◆ EXERCISE DIRECTIONS ◆
Copy exactly the lines of the records below, and only those lines, beginning with the line that contains "[542,114,576,130] link, ->" and ending with the line that contains "(278, 395) none".

◆ DATA LISTING ◆
+++

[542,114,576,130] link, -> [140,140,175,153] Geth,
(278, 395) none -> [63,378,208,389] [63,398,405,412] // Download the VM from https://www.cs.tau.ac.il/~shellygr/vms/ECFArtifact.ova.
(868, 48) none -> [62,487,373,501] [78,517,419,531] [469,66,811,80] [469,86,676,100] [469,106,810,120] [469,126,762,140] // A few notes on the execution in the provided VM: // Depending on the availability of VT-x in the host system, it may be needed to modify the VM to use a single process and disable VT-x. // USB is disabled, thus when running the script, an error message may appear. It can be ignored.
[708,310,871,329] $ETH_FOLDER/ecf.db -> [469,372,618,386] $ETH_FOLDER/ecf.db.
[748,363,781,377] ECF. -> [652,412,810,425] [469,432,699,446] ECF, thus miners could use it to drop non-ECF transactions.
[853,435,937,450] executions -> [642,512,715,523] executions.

+++

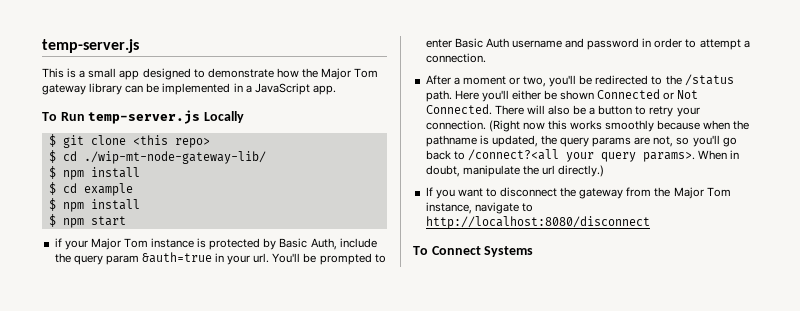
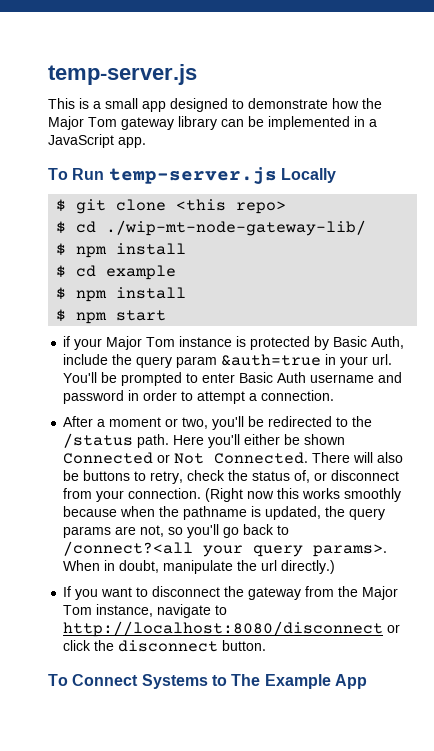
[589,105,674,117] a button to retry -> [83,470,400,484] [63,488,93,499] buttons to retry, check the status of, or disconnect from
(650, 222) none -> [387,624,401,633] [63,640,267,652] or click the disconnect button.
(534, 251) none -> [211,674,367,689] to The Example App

+++

◆ RESPONSE TO THE TASK ◆
[542,114,576,130] link, -> [140,140,175,153] Geth,
(278, 395) none -> [63,378,208,389] [63,398,405,412] // Download the VM from https://www.cs.tau.ac.il/~shellygr/vms/ECFArtifact.ova.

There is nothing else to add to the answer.